(Beginning of Provided material)

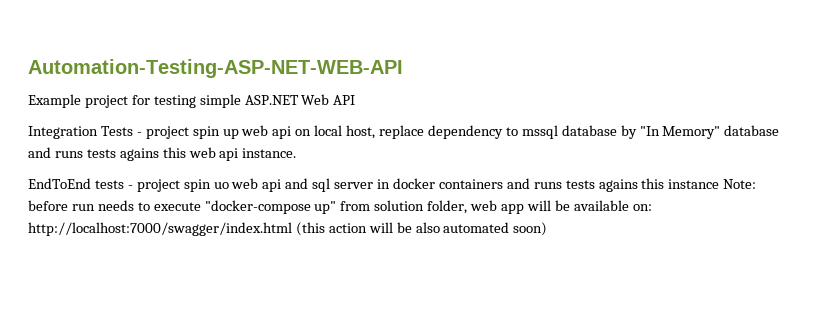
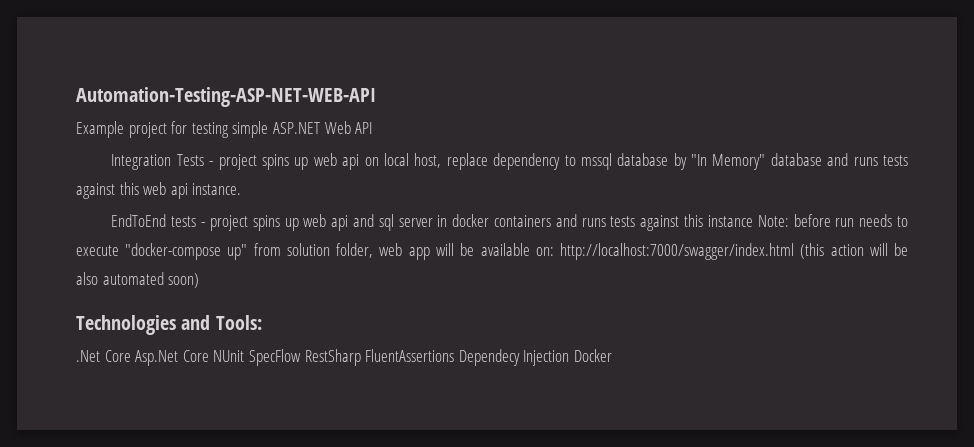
[192,126,220,139] spin -> [262,154,290,170] spins
[119,148,159,161] agains -> [76,183,115,199] against
[183,179,229,192] spin uo -> [252,215,299,231] spins up
[598,179,638,192] agains -> [640,215,680,231] against
(548, 229) none -> [76,315,262,335] [76,349,612,366] // Technologies and Tools: // .Net Core Asp.Net Core NUnit SpecFlow RestSharp FluentAssertions Dependecy Injection Docker

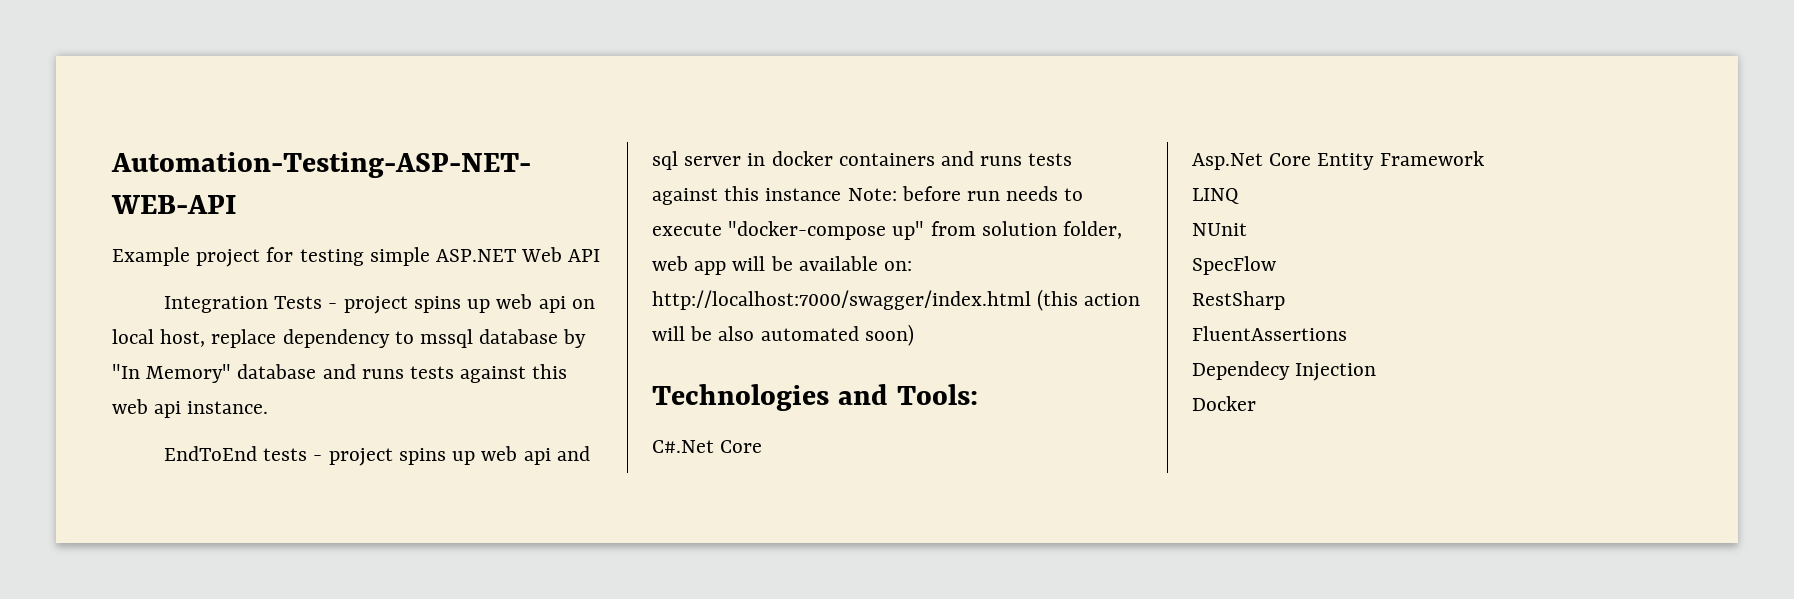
[76,350,131,362] .Net Core -> [652,440,763,453] C#.Net Core //
(209, 356) none -> [1317,151,1484,170] [1192,188,1239,204] Entity Framework // LINQ //
(245, 356) none -> (1247, 229) //
(301, 357) none -> (1276, 265) //
(361, 357) none -> (1285, 300) //
(455, 355) none -> (1347, 333) //
(570, 358) none -> (1377, 372) //

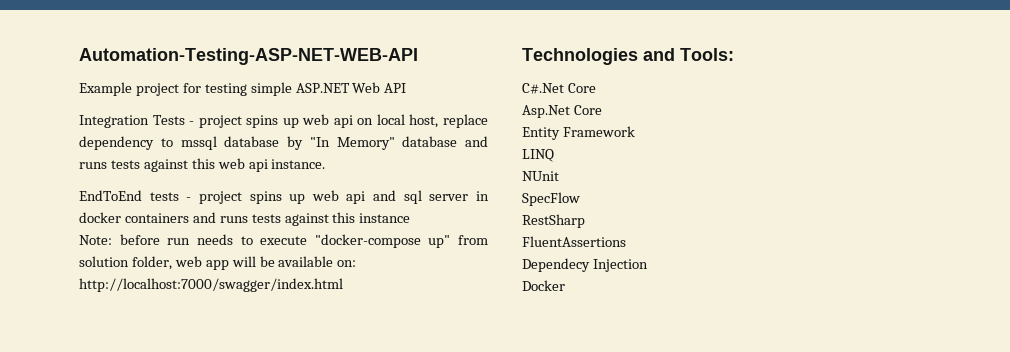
(842, 194) none -> (411, 218) //
[1037,289,1141,311] [652,324,914,346] (this action will be also automated soon) -> (343, 285) none
(1312, 159) none -> (602, 110) //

(End of Provided material)

Task directions. Look above for the line with "[183,179,229,192] spin uo" and the line with "(245, 356) none -> (1247, 229) //". Give again exactly those two lines and all lines between them, pictures excluded.

Response to this task.
[183,179,229,192] spin uo -> [252,215,299,231] spins up
[598,179,638,192] agains -> [640,215,680,231] against
(548, 229) none -> [76,315,262,335] [76,349,612,366] // Technologies and Tools: // .Net Core Asp.Net Core NUnit SpecFlow RestSharp FluentAssertions Dependecy Injection Docker

[76,350,131,362] .Net Core -> [652,440,763,453] C#.Net Core //
(209, 356) none -> [1317,151,1484,170] [1192,188,1239,204] Entity Framework // LINQ //
(245, 356) none -> (1247, 229) //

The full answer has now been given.